WHAT YOU NEED TO DO:
Only the text of the records, copied exactly, is wanted; no pictures.

Data extracted from a collection:
☆ ☆ ☆ ☆ ☆
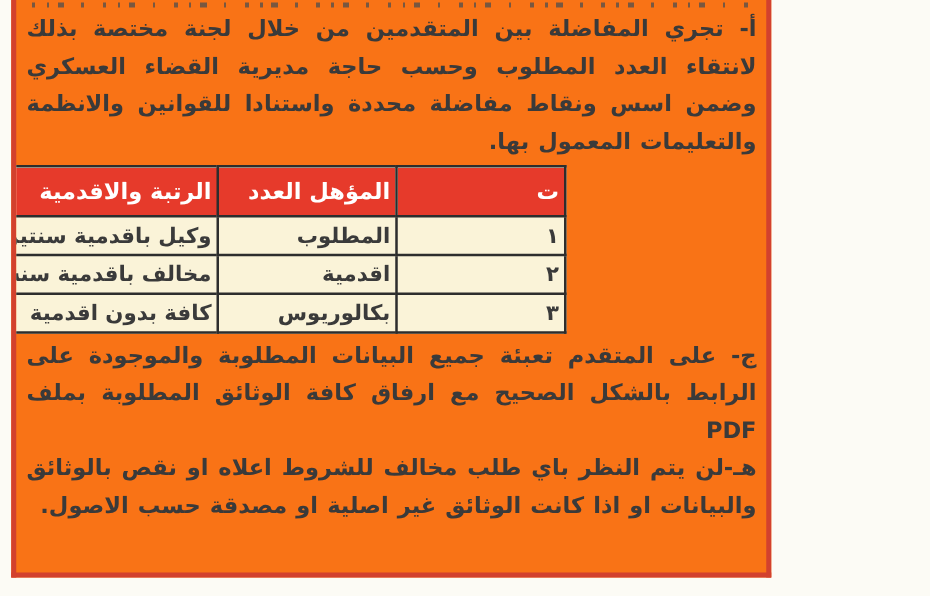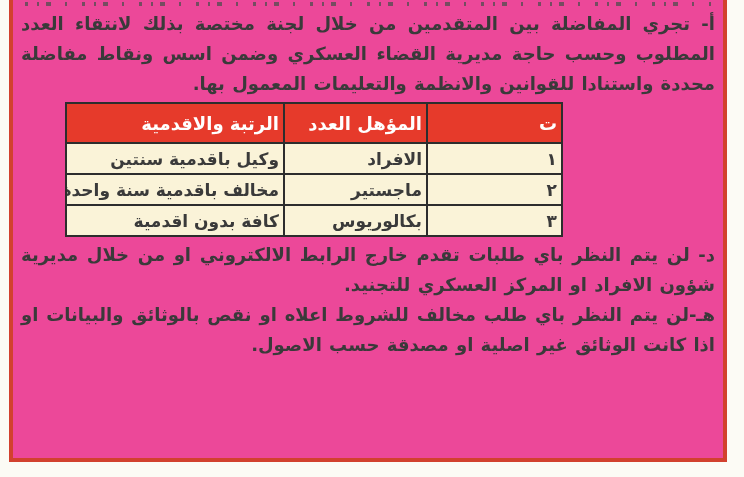"أ- تجري المفاضلة بين المتقدمين" .frame { background: #ec4899 -> #f97316; width: 718px -> 608px }
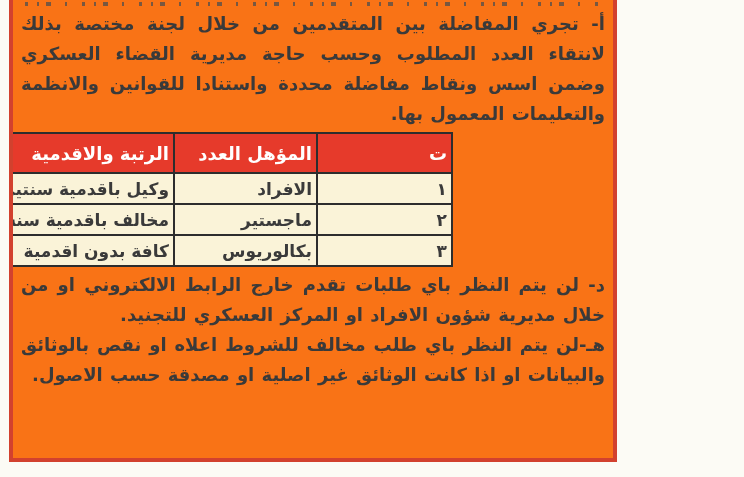"الافراد" td { text: الافراد -> المطلوب }
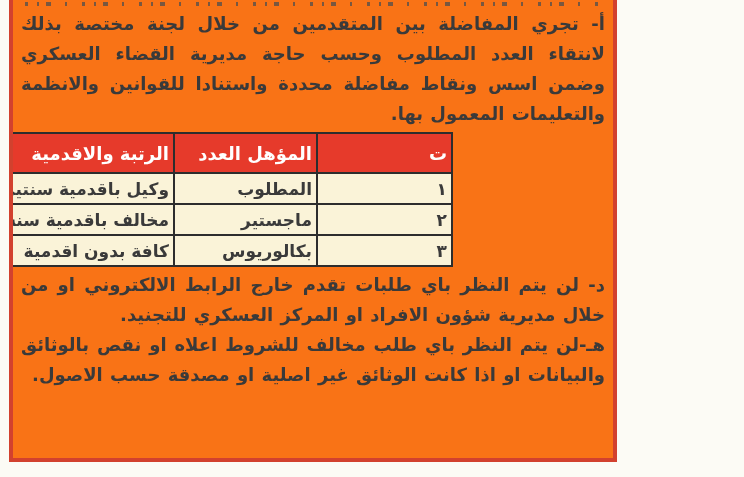"ماجستير" td { text: ماجستير -> اقدمية }
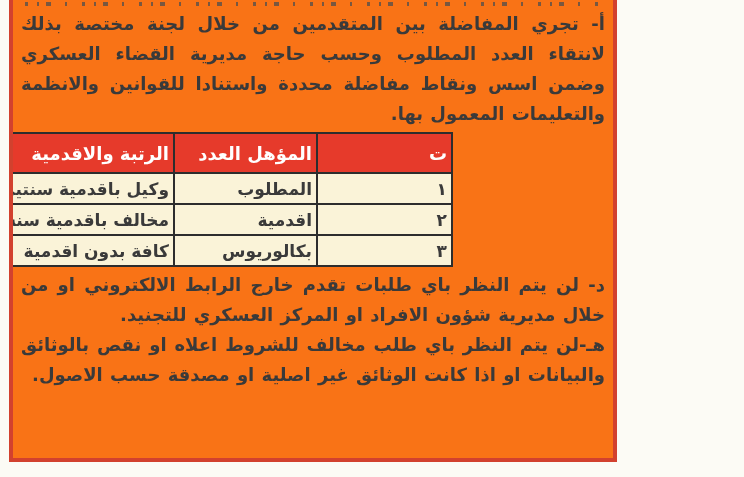"ج- على المتقدم تعبئة جميع" p.para { html: none -> <p>ج- على المتقدم تعبئة جميع البيانات المطلوبة والموجودة على الرابط بالشكل الصحيح مع ارفاق كافة الوثائق المطلوبة بملف PDF</p> }
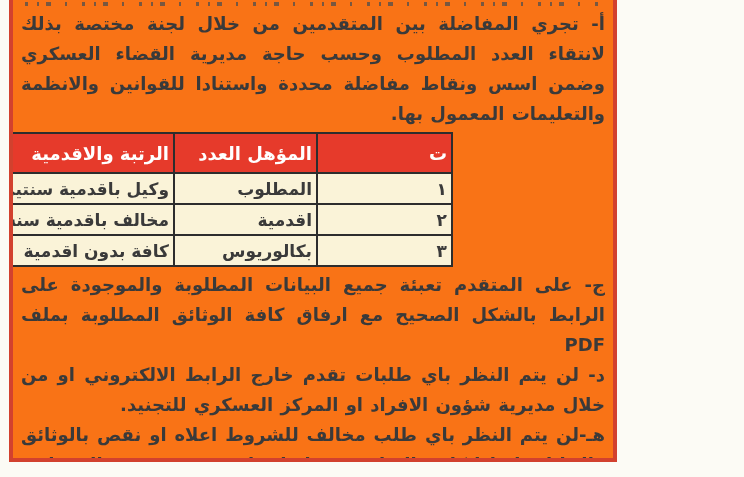"د- لن يتم النظر باي" p.para { html: <p>د- لن يتم النظر باي طلبات تقدم خارج الرابط الالكتروني او من خلال مديرية شؤون الافراد او المركز العسكري للتجنيد.</p> -> none }
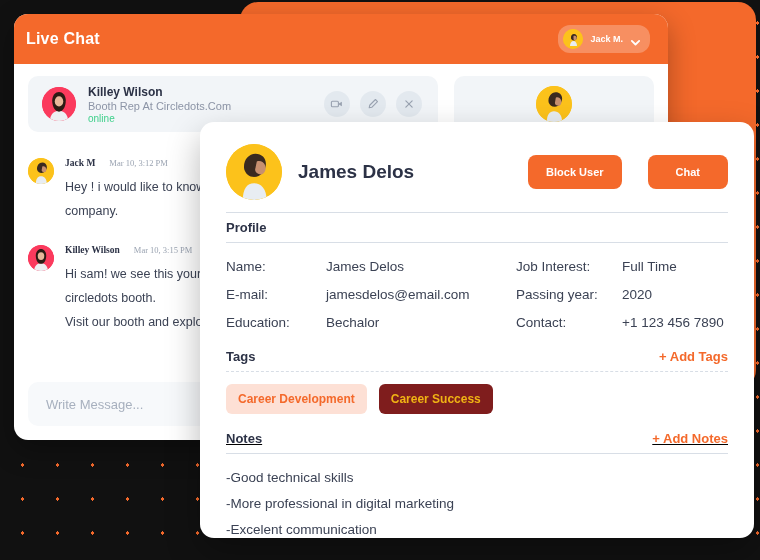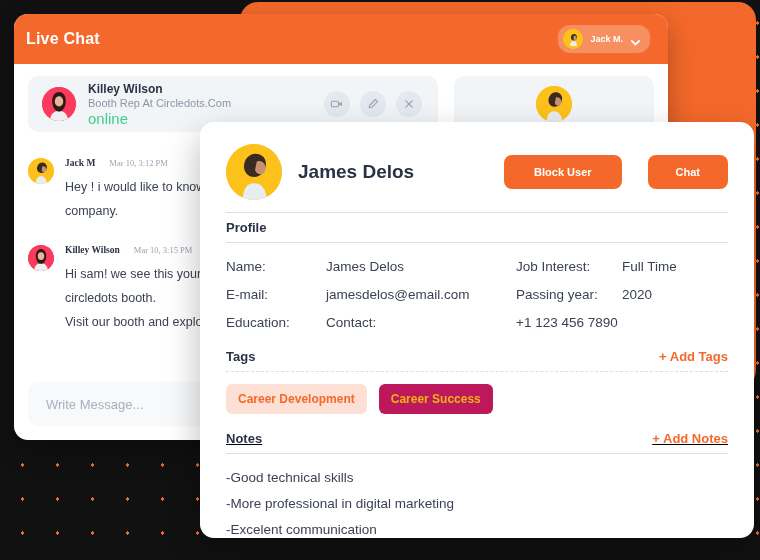"online" #contact-status { font-size: 15px -> 10px }
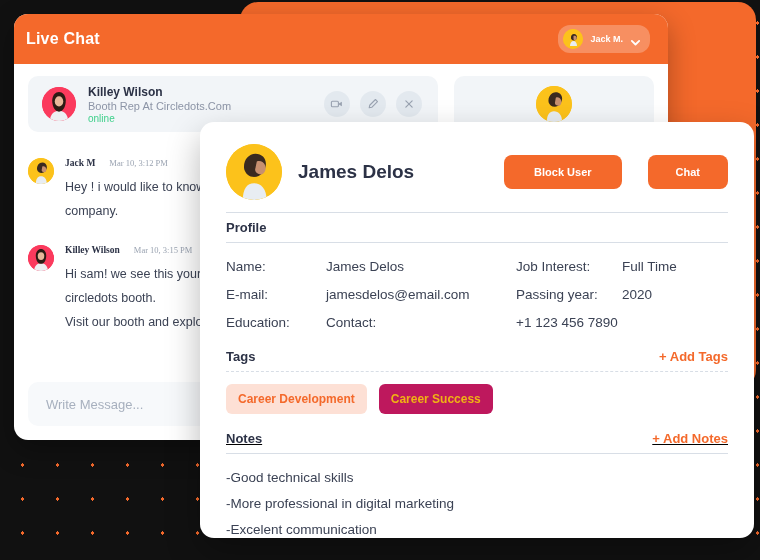"Block User" .pill-btn { padding: 11px 30px -> 11px 18px }
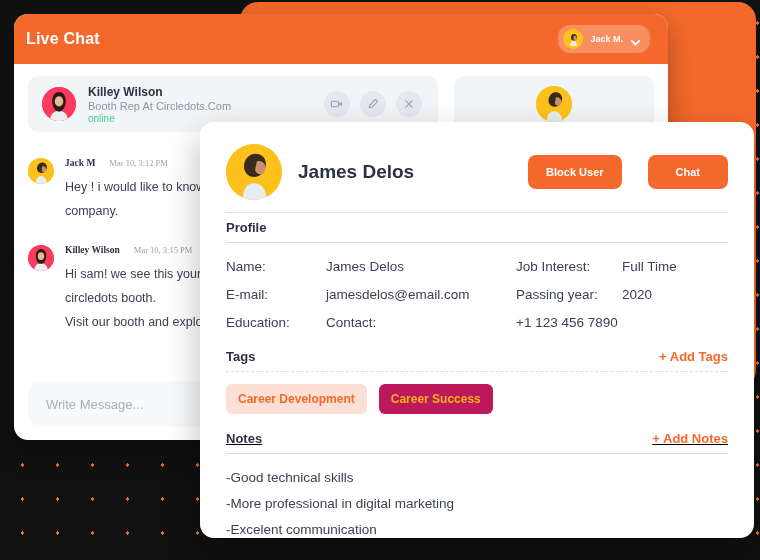"Bechalor" span.v { html: none -> <span>Bechalor</span> }
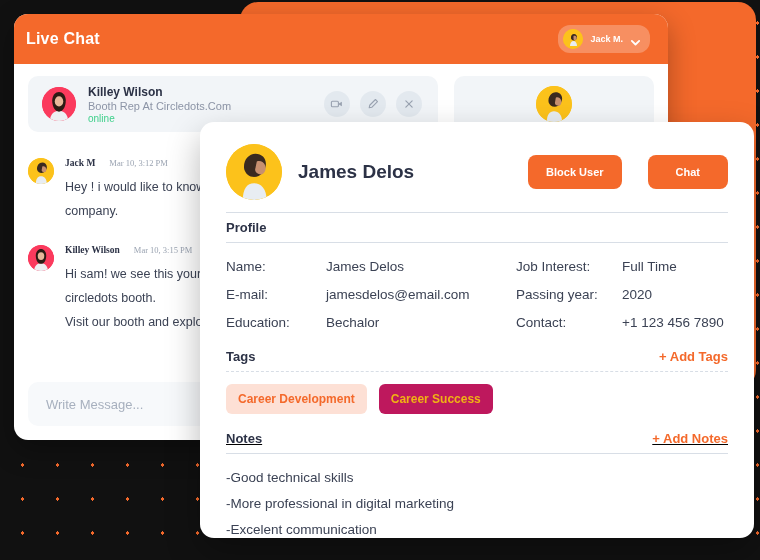"Career Success" .tag-yellow { background: #be185d -> #7f1d1d }
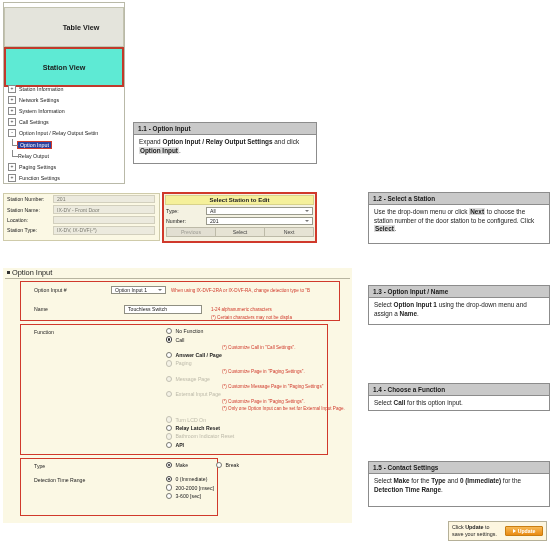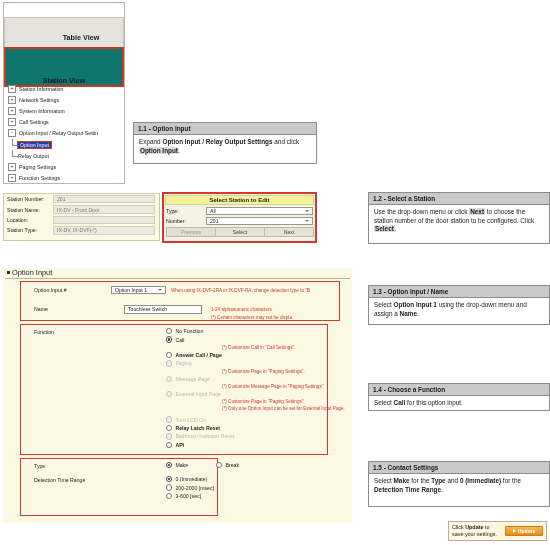"Table View" #btn-table { top: 14px -> 4px }
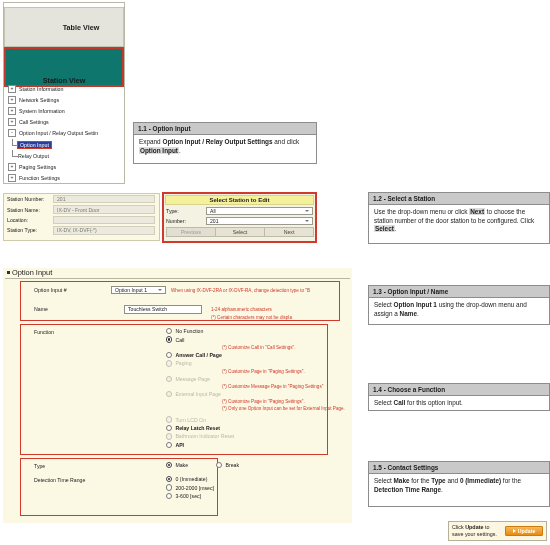"Station View" #btn-station { align-items: flex-end -> none; background: #0f766e -> #5eead4 }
☆ ☆ ☆ ☆ ☆
OUTPUT BELOW:
"أ- تجري المفاضلة بين المتقدمين" .frame { background: #ec4899 -> #f97316; width: 718px -> 608px }
"الافراد" td { text: الافراد -> المطلوب }
"ماجستير" td { text: ماجستير -> اقدمية }
"ج- على المتقدم تعبئة جميع" p.para { html: none -> <p>ج- على المتقدم تعبئة جميع البيانات المطلوبة والموجودة على الرابط بالشكل الصحيح مع ارفاق كافة الوثائق المطلوبة بملف PDF</p> }
"د- لن يتم النظر باي" p.para { html: <p>د- لن يتم النظر باي طلبات تقدم خارج الرابط الالكتروني او من خلال مديرية شؤون الافراد او المركز العسكري للتجنيد.</p> -> none }
"online" #contact-status { font-size: 15px -> 10px }
"Block User" .pill-btn { padding: 11px 30px -> 11px 18px }
"Bechalor" span.v { html: none -> <span>Bechalor</span> }
"Career Success" .tag-yellow { background: #be185d -> #7f1d1d }
"Table View" #btn-table { top: 14px -> 4px }
"Station View" #btn-station { align-items: flex-end -> none; background: #0f766e -> #5eead4 }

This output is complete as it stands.